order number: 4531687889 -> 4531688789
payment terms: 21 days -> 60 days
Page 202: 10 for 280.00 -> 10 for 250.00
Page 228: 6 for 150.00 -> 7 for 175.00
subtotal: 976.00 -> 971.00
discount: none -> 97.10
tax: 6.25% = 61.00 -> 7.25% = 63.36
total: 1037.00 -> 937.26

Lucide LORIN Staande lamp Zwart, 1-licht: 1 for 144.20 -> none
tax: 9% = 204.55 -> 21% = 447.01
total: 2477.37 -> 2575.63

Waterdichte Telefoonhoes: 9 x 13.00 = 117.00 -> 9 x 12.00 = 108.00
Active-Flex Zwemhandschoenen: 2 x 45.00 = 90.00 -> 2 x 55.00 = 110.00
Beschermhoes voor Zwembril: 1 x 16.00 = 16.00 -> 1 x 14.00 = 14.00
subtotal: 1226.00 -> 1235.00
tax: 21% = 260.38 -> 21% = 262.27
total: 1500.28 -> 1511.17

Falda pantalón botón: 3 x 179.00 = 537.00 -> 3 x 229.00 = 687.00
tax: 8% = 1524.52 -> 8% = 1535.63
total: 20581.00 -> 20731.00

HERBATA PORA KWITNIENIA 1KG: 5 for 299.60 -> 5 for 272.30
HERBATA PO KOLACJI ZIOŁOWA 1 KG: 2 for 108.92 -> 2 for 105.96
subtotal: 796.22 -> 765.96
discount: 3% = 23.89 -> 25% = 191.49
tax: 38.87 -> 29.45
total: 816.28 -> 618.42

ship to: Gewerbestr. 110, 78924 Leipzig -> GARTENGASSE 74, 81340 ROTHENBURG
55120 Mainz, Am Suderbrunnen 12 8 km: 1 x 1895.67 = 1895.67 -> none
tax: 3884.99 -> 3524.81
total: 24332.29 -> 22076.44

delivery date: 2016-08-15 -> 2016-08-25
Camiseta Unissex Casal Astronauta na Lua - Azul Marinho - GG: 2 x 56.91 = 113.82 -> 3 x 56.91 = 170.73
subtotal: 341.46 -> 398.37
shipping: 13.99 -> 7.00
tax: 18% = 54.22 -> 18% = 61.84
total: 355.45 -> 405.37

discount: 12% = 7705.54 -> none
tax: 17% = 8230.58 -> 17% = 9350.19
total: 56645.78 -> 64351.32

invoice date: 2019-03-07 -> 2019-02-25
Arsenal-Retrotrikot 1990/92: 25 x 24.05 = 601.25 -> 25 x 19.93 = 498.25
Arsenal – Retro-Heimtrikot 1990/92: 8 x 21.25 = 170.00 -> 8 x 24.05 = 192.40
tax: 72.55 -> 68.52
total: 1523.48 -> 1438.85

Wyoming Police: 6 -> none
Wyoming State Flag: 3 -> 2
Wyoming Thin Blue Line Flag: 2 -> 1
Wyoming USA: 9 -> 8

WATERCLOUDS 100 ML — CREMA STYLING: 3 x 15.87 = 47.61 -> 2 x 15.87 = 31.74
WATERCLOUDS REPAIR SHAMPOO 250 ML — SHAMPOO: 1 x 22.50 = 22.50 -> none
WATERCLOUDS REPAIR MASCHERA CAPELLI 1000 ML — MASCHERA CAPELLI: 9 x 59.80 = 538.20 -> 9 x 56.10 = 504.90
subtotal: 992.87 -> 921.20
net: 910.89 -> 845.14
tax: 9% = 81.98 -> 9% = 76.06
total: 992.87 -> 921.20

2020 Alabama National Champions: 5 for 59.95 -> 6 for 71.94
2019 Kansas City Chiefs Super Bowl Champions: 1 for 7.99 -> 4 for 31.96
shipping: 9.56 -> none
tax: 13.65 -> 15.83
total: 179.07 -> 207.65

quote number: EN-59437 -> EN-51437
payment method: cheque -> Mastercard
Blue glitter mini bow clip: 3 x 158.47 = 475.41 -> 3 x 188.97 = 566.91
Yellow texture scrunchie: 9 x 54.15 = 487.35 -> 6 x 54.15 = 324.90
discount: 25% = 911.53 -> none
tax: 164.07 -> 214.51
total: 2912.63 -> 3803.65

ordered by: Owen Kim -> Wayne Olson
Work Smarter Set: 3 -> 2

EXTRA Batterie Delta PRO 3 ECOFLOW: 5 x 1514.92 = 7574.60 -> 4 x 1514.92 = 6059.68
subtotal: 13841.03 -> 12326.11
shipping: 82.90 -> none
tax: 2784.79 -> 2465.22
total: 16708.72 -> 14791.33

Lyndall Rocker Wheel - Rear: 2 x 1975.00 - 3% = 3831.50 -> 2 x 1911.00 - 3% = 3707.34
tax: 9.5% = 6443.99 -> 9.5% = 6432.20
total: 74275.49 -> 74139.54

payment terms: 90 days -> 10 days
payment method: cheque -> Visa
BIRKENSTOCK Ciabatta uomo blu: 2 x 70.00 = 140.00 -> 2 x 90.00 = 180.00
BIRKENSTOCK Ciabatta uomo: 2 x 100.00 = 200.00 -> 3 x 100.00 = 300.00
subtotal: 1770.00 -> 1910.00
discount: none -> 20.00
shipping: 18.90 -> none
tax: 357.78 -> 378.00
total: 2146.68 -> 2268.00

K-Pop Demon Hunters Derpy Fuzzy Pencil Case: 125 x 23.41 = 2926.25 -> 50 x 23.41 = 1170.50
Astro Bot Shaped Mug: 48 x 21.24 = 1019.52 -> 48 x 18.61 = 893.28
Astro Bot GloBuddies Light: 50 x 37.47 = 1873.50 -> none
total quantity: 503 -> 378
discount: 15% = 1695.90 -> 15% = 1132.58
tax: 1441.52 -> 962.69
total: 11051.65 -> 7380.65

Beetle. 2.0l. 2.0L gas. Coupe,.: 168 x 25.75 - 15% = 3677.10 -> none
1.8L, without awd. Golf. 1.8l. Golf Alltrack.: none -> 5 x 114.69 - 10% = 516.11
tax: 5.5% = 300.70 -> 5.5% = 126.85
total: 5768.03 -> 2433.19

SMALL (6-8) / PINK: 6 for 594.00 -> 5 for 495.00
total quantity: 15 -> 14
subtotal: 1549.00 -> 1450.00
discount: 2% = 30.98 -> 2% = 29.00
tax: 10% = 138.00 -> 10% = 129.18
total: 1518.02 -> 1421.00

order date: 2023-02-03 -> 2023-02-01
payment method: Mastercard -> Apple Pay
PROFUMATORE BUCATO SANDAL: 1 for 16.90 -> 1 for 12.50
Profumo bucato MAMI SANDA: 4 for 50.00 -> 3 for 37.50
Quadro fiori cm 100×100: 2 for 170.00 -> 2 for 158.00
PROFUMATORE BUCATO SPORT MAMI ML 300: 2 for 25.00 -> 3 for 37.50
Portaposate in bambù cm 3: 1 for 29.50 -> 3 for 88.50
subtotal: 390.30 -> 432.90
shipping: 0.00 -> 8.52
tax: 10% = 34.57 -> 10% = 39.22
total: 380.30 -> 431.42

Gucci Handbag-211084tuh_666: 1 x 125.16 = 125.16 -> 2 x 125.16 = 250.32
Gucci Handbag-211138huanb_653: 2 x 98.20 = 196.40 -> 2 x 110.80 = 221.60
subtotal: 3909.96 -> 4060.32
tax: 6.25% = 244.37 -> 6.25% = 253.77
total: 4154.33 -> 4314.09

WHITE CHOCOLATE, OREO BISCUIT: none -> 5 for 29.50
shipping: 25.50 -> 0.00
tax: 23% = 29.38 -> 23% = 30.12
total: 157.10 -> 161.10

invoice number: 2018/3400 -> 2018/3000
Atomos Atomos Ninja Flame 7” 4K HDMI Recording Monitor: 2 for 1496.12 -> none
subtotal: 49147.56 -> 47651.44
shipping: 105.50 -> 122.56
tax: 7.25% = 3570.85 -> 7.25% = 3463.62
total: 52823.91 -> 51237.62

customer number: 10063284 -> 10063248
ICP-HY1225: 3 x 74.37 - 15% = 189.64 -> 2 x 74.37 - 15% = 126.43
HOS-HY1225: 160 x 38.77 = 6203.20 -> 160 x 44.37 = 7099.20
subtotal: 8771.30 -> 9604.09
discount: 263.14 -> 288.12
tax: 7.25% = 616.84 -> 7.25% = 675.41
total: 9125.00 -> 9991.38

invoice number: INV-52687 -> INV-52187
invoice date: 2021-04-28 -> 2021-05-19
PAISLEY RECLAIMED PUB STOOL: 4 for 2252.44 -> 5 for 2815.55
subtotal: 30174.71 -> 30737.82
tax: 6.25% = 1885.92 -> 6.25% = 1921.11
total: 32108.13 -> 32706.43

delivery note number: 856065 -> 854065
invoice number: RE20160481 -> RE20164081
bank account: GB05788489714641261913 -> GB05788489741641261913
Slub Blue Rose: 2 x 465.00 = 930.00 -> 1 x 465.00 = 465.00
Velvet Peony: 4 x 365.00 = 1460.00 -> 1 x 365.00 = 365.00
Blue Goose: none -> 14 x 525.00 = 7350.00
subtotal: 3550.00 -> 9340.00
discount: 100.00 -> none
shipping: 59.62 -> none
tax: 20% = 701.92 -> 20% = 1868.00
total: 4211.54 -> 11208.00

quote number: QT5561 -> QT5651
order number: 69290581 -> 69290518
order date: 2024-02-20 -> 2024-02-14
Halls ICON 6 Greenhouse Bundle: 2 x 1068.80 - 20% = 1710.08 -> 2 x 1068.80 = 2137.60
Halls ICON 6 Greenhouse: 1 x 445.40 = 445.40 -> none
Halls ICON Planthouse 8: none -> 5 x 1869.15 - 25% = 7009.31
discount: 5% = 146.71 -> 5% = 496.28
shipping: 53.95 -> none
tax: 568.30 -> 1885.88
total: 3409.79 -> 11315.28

* **Instructions to follow**: What is asked for is an exact copy of the lines above from the one containing "tax: 6.25% = 244.37 -> 6.25% = 253.77" through the one containing "invoice number: 2018/3400 -> 2018/3000", and only those.

* **Answer section**:
tax: 6.25% = 244.37 -> 6.25% = 253.77
total: 4154.33 -> 4314.09

WHITE CHOCOLATE, OREO BISCUIT: none -> 5 for 29.50
shipping: 25.50 -> 0.00
tax: 23% = 29.38 -> 23% = 30.12
total: 157.10 -> 161.10

invoice number: 2018/3400 -> 2018/3000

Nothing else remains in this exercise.